## Your goal
Find the word "进行基本的社交活动" in the records and copy every line where it occurs.

## Material provided
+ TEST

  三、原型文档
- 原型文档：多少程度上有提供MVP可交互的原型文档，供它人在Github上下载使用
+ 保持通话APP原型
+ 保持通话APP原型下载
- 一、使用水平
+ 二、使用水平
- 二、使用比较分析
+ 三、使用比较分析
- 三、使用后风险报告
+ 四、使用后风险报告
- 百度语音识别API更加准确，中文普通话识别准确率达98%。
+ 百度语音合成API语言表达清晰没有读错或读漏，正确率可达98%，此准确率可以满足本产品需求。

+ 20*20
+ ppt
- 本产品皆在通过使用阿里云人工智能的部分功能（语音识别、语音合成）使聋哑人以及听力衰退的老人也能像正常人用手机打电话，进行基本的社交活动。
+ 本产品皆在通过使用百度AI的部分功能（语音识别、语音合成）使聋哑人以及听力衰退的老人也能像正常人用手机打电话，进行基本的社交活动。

## Written solution
- 本产品皆在通过使用阿里云人工智能的部分功能（语音识别、语音合成）使聋哑人以及听力衰退的老人也能像正常人用手机打电话，进行基本的社交活动。
+ 本产品皆在通过使用百度AI的部分功能（语音识别、语音合成）使聋哑人以及听力衰退的老人也能像正常人用手机打电话，进行基本的社交活动。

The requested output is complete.